Apart from the images, every record below must be given again without alteration.
☆ ☆ ☆ ☆ ☆ ☆ ☆
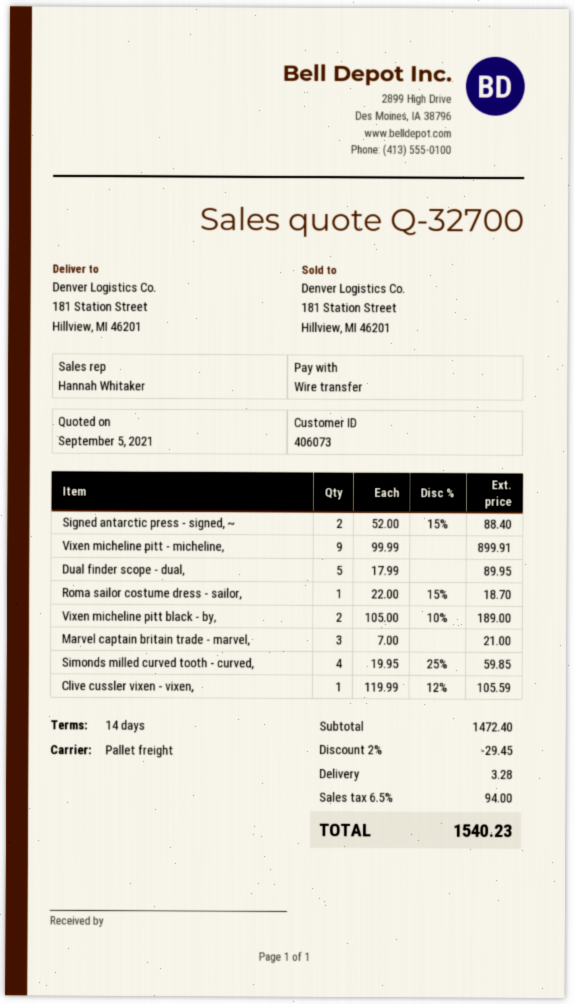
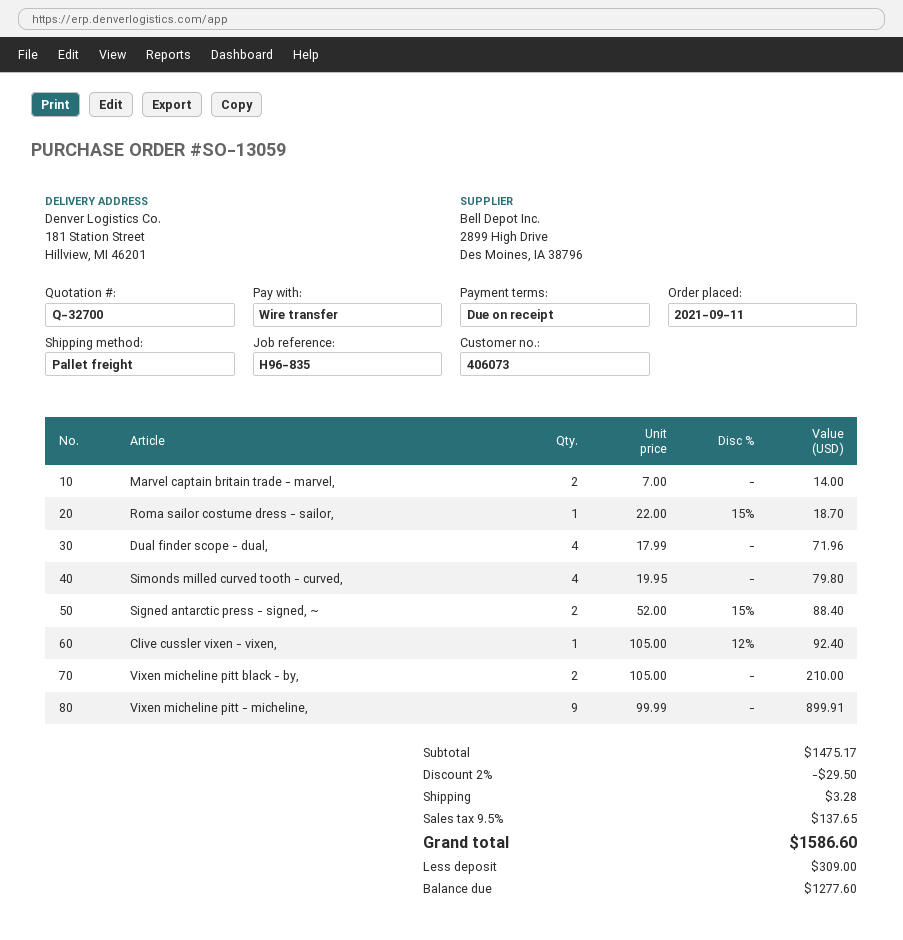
payment terms: 14 days -> on receipt
Dual finder scope - dual,: 5 x 17.99 = 89.95 -> 4 x 17.99 = 71.96
Vixen micheline pitt black - by,: 2 x 105.00 - 10% = 189.00 -> 2 x 105.00 = 210.00
Marvel captain britain trade - marvel,: 3 x 7.00 = 21.00 -> 2 x 7.00 = 14.00
Simonds milled curved tooth - curved,: 4 x 19.95 - 25% = 59.85 -> 4 x 19.95 = 79.80
Clive cussler vixen - vixen,: 1 x 119.99 - 12% = 105.59 -> 1 x 105.00 - 12% = 92.40
subtotal: 1472.40 -> 1475.17
discount: 2% = 29.45 -> 2% = 29.50
tax: 6.5% = 94.00 -> 9.5% = 137.65
total: 1540.23 -> 1586.60

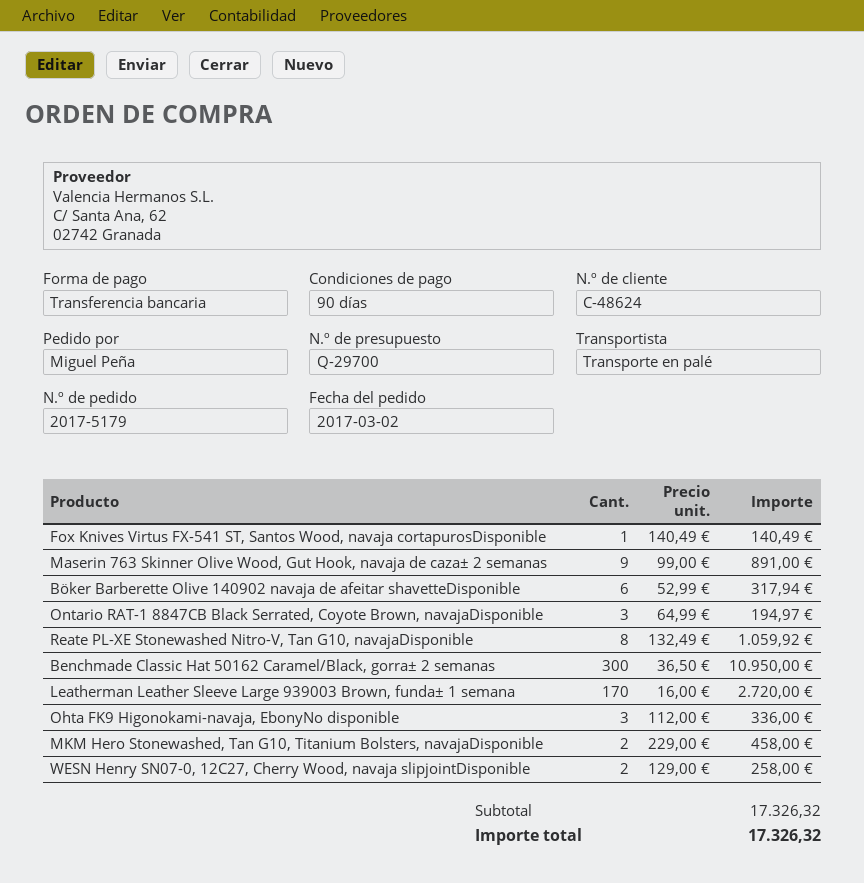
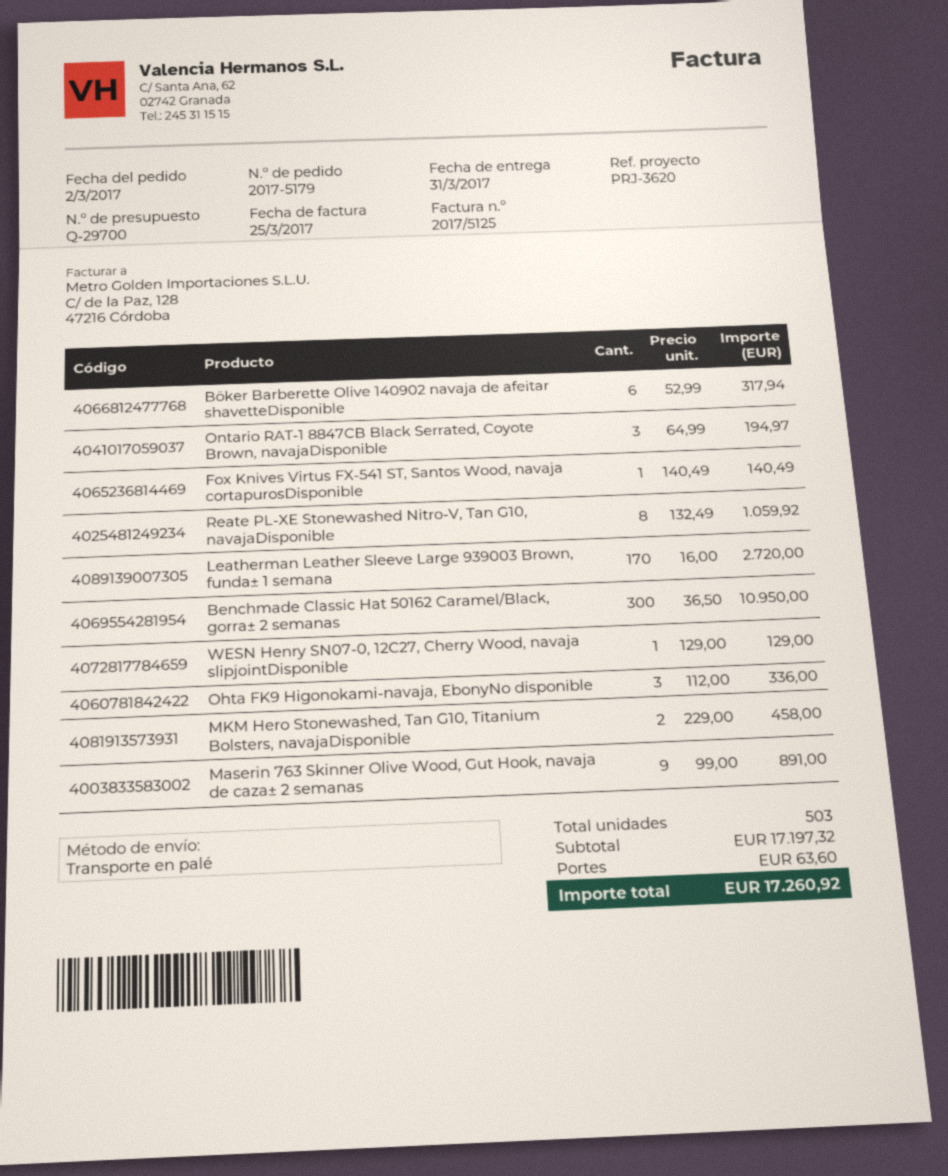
WESN Henry SN07-0, 12C27, Cherry Wood, navaja slipjointDisponible: 2 x 129.00 = 258.00 -> 1 x 129.00 = 129.00
subtotal: 17326.32 -> 17197.32
shipping: none -> 63.60
total: 17326.32 -> 17260.92

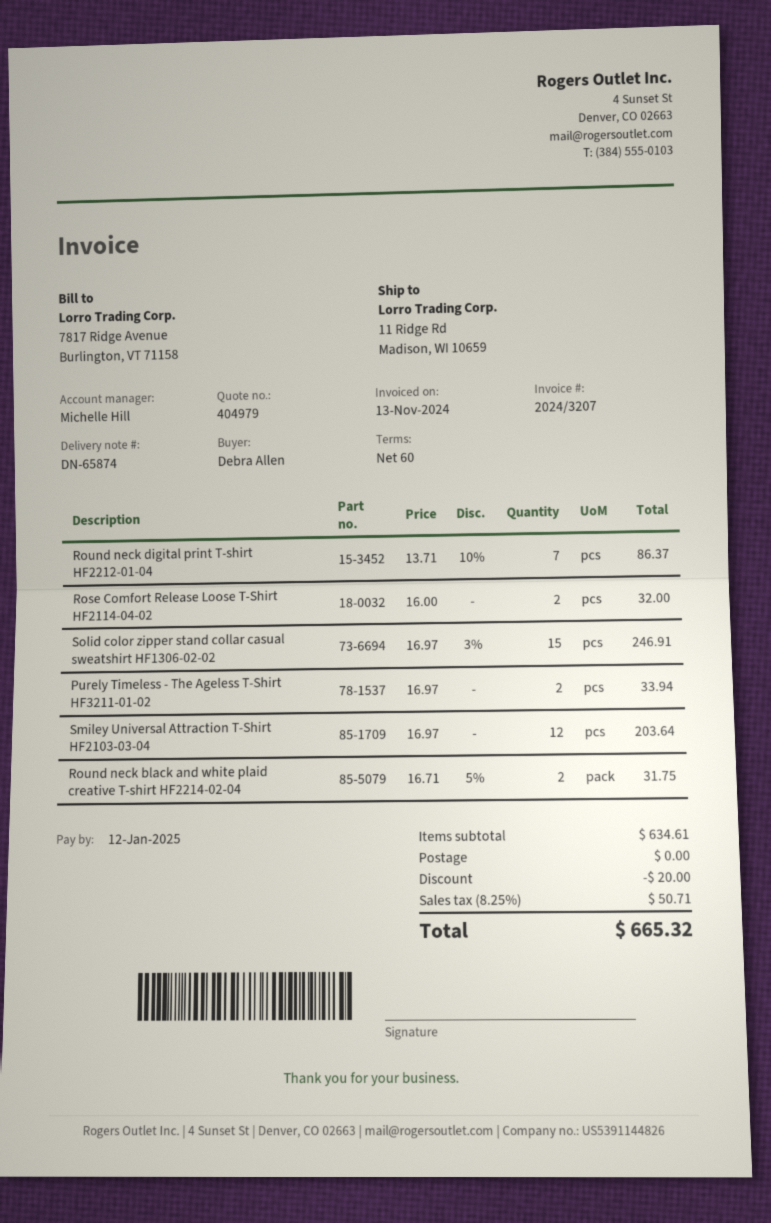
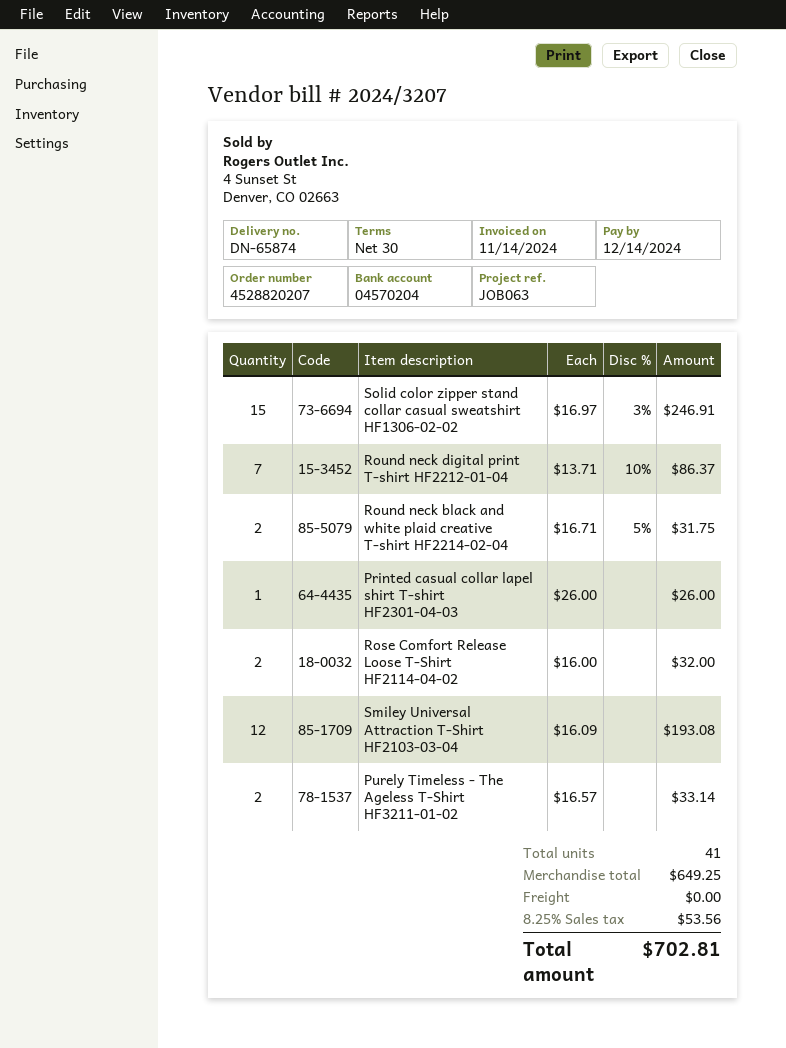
invoice date: 2024-11-13 -> 2024-11-14
payment terms: 60 days -> 30 days
due date: 2025-01-12 -> 2024-12-14
Purely Timeless - The Ageless T-Shirt HF3211-01-02: 2 x 16.97 = 33.94 -> 2 x 16.57 = 33.14
Smiley Universal Attraction T-Shirt HF2103-03-04: 12 x 16.97 = 203.64 -> 12 x 16.09 = 193.08
Printed casual collar lapel shirt T-shirt HF2301-04-03: none -> 1 x 26.00 = 26.00
subtotal: 634.61 -> 649.25
discount: 20.00 -> none
tax: 8.25% = 50.71 -> 8.25% = 53.56
total: 665.32 -> 702.81

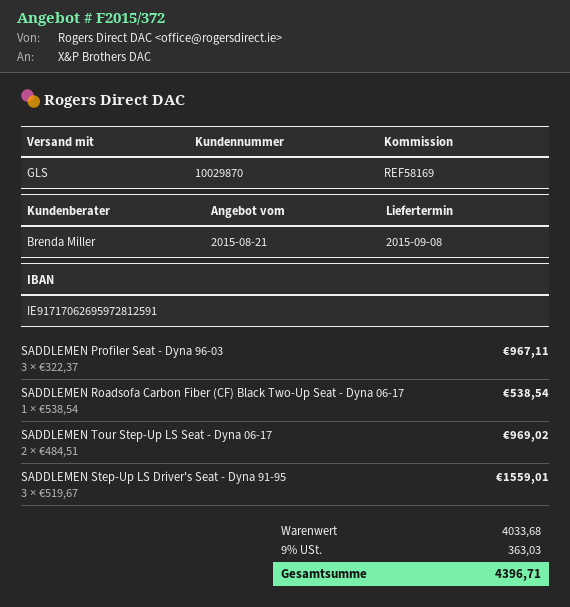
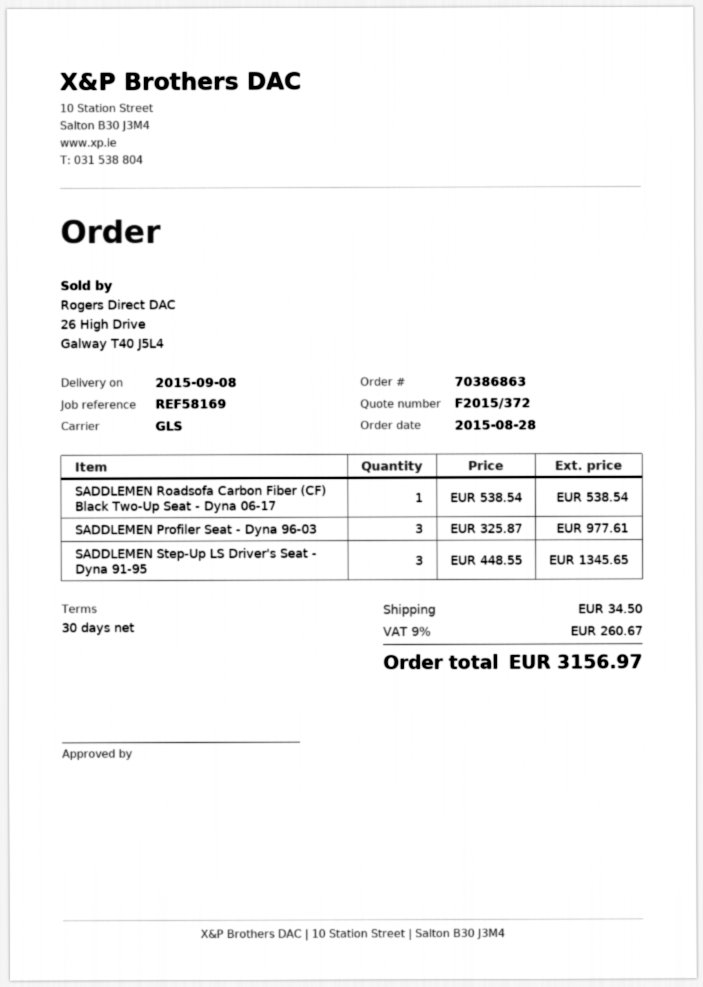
SADDLEMEN Profiler Seat - Dyna 96-03: 3 x 322.37 = 967.11 -> 3 x 325.87 = 977.61
SADDLEMEN Tour Step-Up LS Seat - Dyna 06-17: 2 x 484.51 = 969.02 -> none
SADDLEMEN Step-Up LS Driver's Seat - Dyna 91-95: 3 x 519.67 = 1559.01 -> 3 x 448.55 = 1345.65
shipping: none -> 34.50
tax: 9% = 363.03 -> 9% = 260.67
total: 4396.71 -> 3156.97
☆ ☆ ☆ ☆ ☆ ☆ ☆
▶ **Solution to this problem**:
payment terms: 14 days -> on receipt
Dual finder scope - dual,: 5 x 17.99 = 89.95 -> 4 x 17.99 = 71.96
Vixen micheline pitt black - by,: 2 x 105.00 - 10% = 189.00 -> 2 x 105.00 = 210.00
Marvel captain britain trade - marvel,: 3 x 7.00 = 21.00 -> 2 x 7.00 = 14.00
Simonds milled curved tooth - curved,: 4 x 19.95 - 25% = 59.85 -> 4 x 19.95 = 79.80
Clive cussler vixen - vixen,: 1 x 119.99 - 12% = 105.59 -> 1 x 105.00 - 12% = 92.40
subtotal: 1472.40 -> 1475.17
discount: 2% = 29.45 -> 2% = 29.50
tax: 6.5% = 94.00 -> 9.5% = 137.65
total: 1540.23 -> 1586.60

WESN Henry SN07-0, 12C27, Cherry Wood, navaja slipjointDisponible: 2 x 129.00 = 258.00 -> 1 x 129.00 = 129.00
subtotal: 17326.32 -> 17197.32
shipping: none -> 63.60
total: 17326.32 -> 17260.92

invoice date: 2024-11-13 -> 2024-11-14
payment terms: 60 days -> 30 days
due date: 2025-01-12 -> 2024-12-14
Purely Timeless - The Ageless T-Shirt HF3211-01-02: 2 x 16.97 = 33.94 -> 2 x 16.57 = 33.14
Smiley Universal Attraction T-Shirt HF2103-03-04: 12 x 16.97 = 203.64 -> 12 x 16.09 = 193.08
Printed casual collar lapel shirt T-shirt HF2301-04-03: none -> 1 x 26.00 = 26.00
subtotal: 634.61 -> 649.25
discount: 20.00 -> none
tax: 8.25% = 50.71 -> 8.25% = 53.56
total: 665.32 -> 702.81

SADDLEMEN Profiler Seat - Dyna 96-03: 3 x 322.37 = 967.11 -> 3 x 325.87 = 977.61
SADDLEMEN Tour Step-Up LS Seat - Dyna 06-17: 2 x 484.51 = 969.02 -> none
SADDLEMEN Step-Up LS Driver's Seat - Dyna 91-95: 3 x 519.67 = 1559.01 -> 3 x 448.55 = 1345.65
shipping: none -> 34.50
tax: 9% = 363.03 -> 9% = 260.67
total: 4396.71 -> 3156.97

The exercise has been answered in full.